Exercise brief:
Return the data below exactly as given, except for the images.

Exercise data:
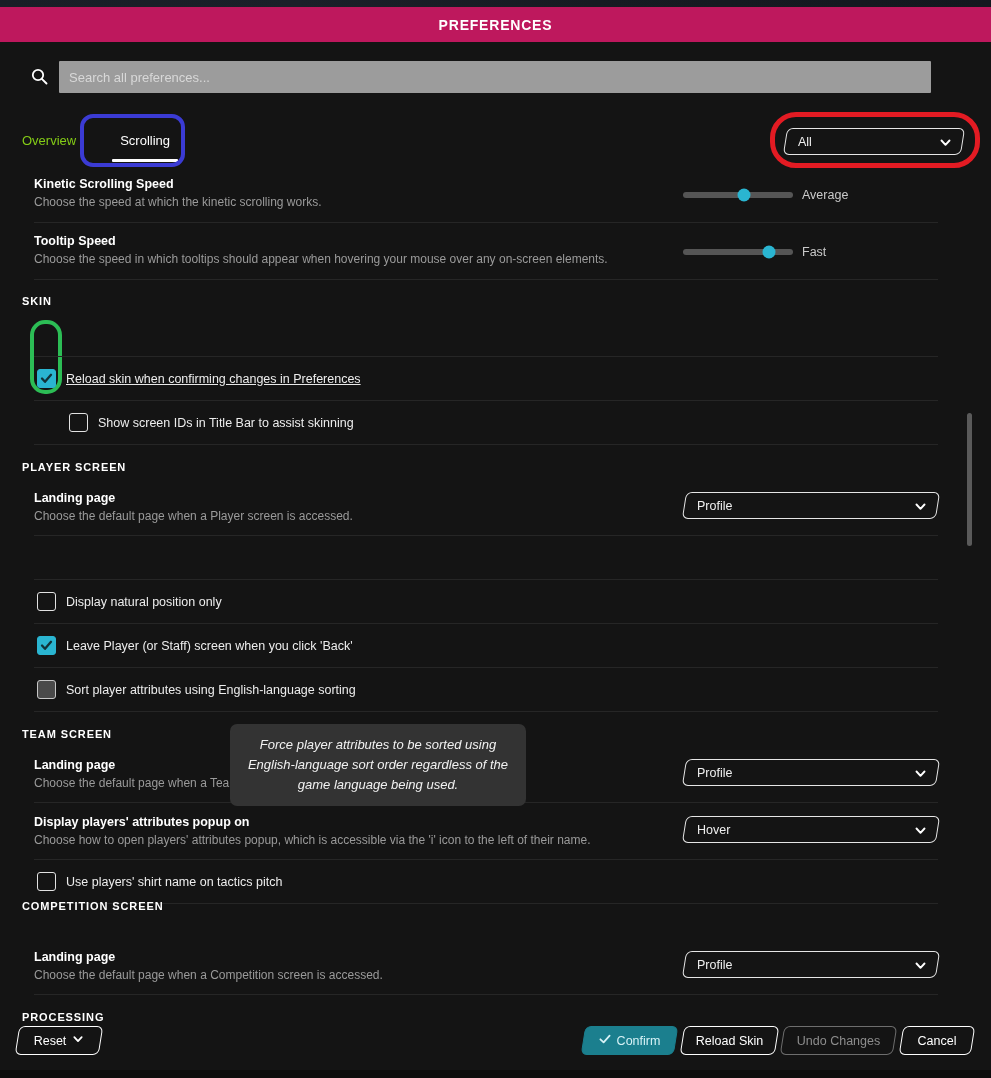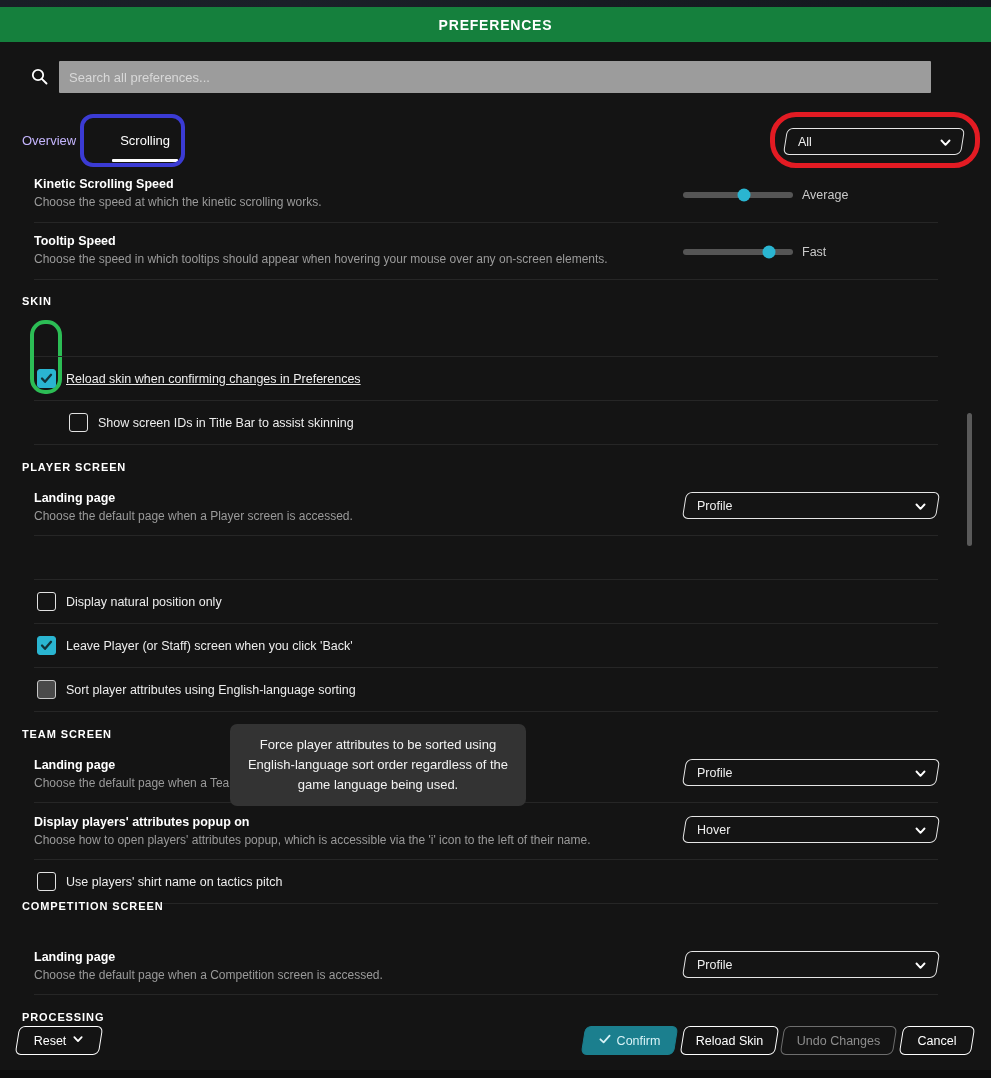--- a/index.html
+++ b/index.html
@@ -22,7 +22,7 @@
   .title-bar {
     position: absolute; left: 0; top: 7px; width: 991px; height: 35px;
     display: flex; align-items: center; justify-content: center;
-    background: #15803d;
+    background: #be185d;
   }
   .title-bar .title {
     font-size: 14px; font-weight: bold; letter-spacing: 0.8px; color: #ffffff;

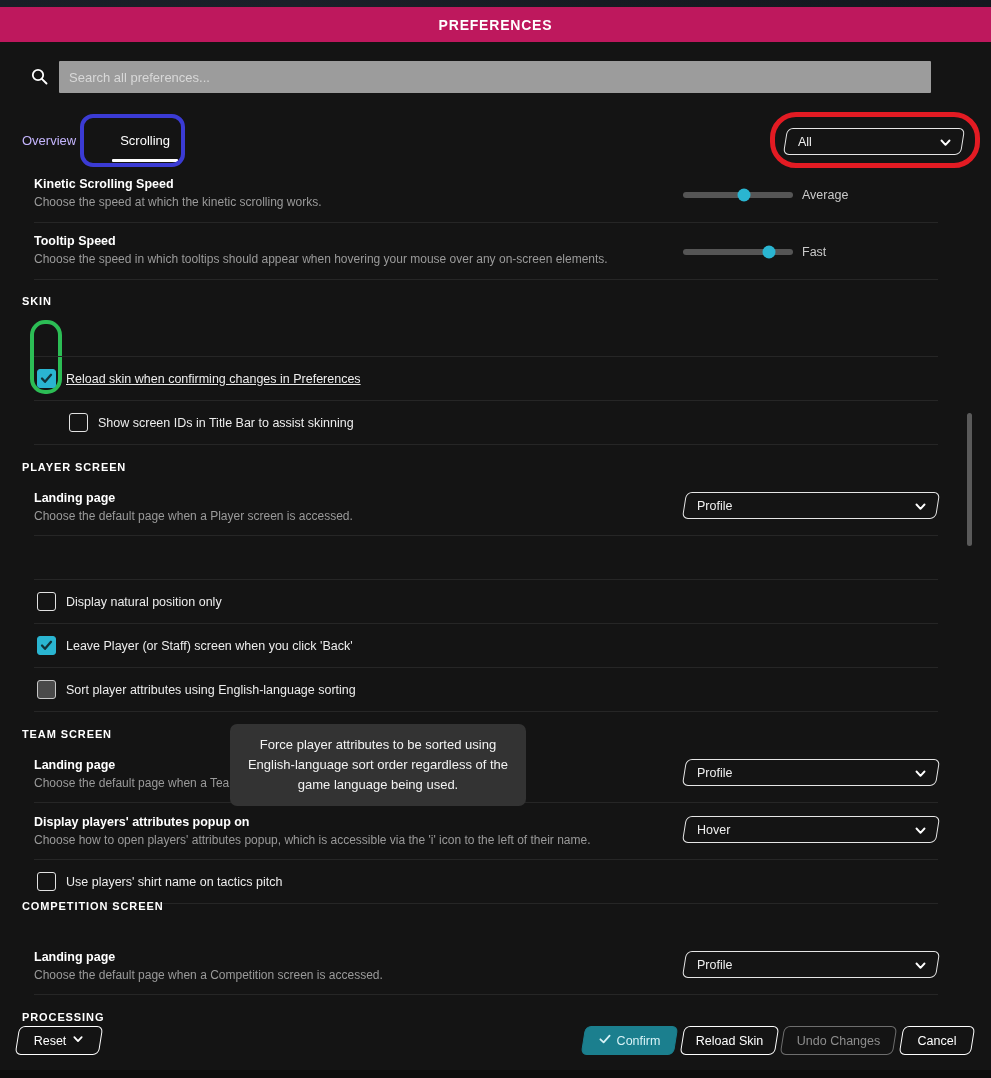--- a/index.html
+++ b/index.html
@@ -45,7 +45,7 @@
   
   .tabs { position: absolute; left: 22px; top: 130px; display: flex; align-items: flex-start; gap: 0px; }
   .tab {
-    font-size: 13px; color: #c4b5fd; padding: 0 16px 0 0;
+    font-size: 13px; color: #84cc16; padding: 0 16px 0 0;
     line-height: 22px; cursor: pointer; position: relative;
   }
   .tab.active { color: #ffffff; padding: 0 22px; margin-left: 6px; }

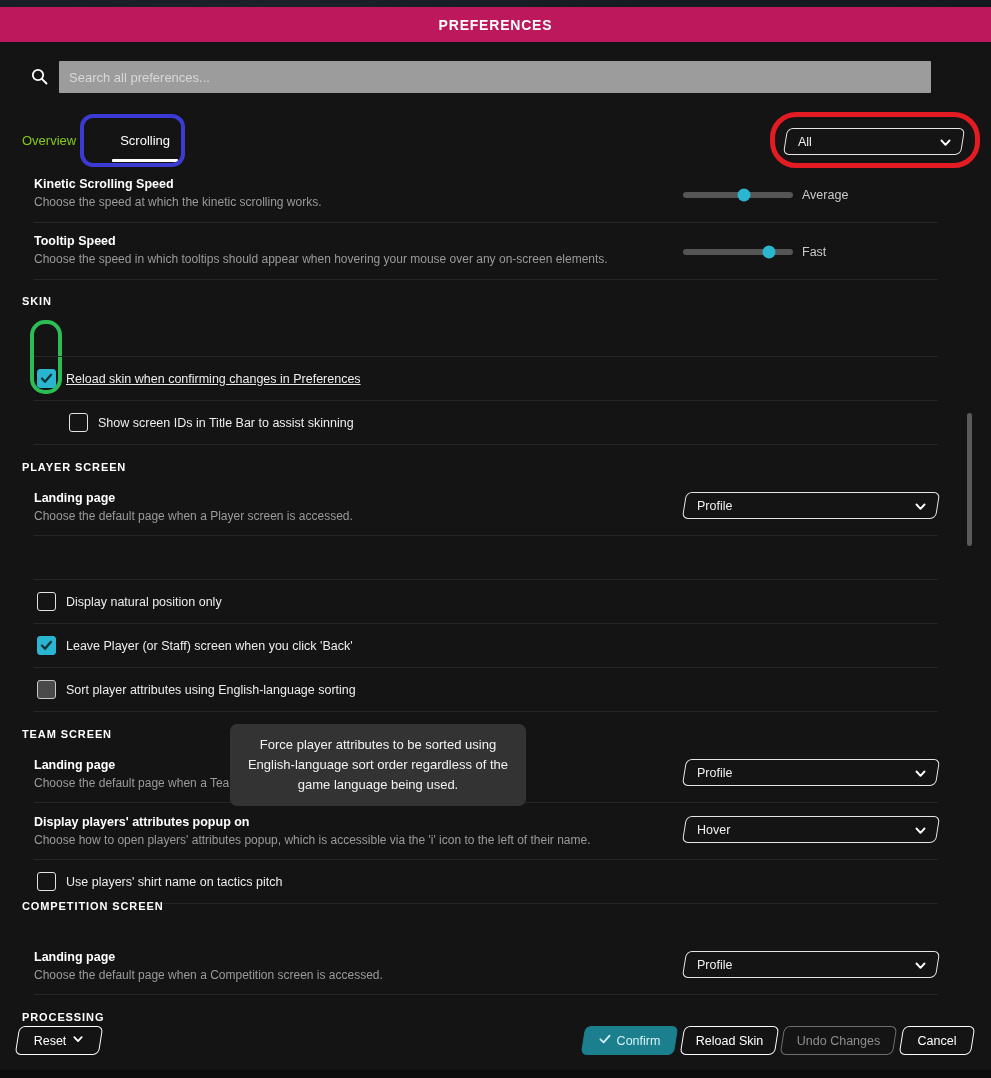--- a/index.html
+++ b/index.html
@@ -127,6 +127,7 @@
     padding: 11px 14px; text-align: center;
     font-size: 13px; line-height: 20px; color: #f2f2f2;
     z-index: 40;
+    font-style: italic;
   }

Result of this exercise:
--- a/index.html
+++ b/index.html
@@ -22,7 +22,7 @@
   .title-bar {
     position: absolute; left: 0; top: 7px; width: 991px; height: 35px;
     display: flex; align-items: center; justify-content: center;
-    background: #15803d;
+    background: #be185d;
   }
   .title-bar .title {
     font-size: 14px; font-weight: bold; letter-spacing: 0.8px; color: #ffffff;

--- a/index.html
+++ b/index.html
@@ -45,7 +45,7 @@
   
   .tabs { position: absolute; left: 22px; top: 130px; display: flex; align-items: flex-start; gap: 0px; }
   .tab {
-    font-size: 13px; color: #c4b5fd; padding: 0 16px 0 0;
+    font-size: 13px; color: #84cc16; padding: 0 16px 0 0;
     line-height: 22px; cursor: pointer; position: relative;
   }
   .tab.active { color: #ffffff; padding: 0 22px; margin-left: 6px; }

--- a/index.html
+++ b/index.html
@@ -127,6 +127,7 @@
     padding: 11px 14px; text-align: center;
     font-size: 13px; line-height: 20px; color: #f2f2f2;
     z-index: 40;
+    font-style: italic;
   }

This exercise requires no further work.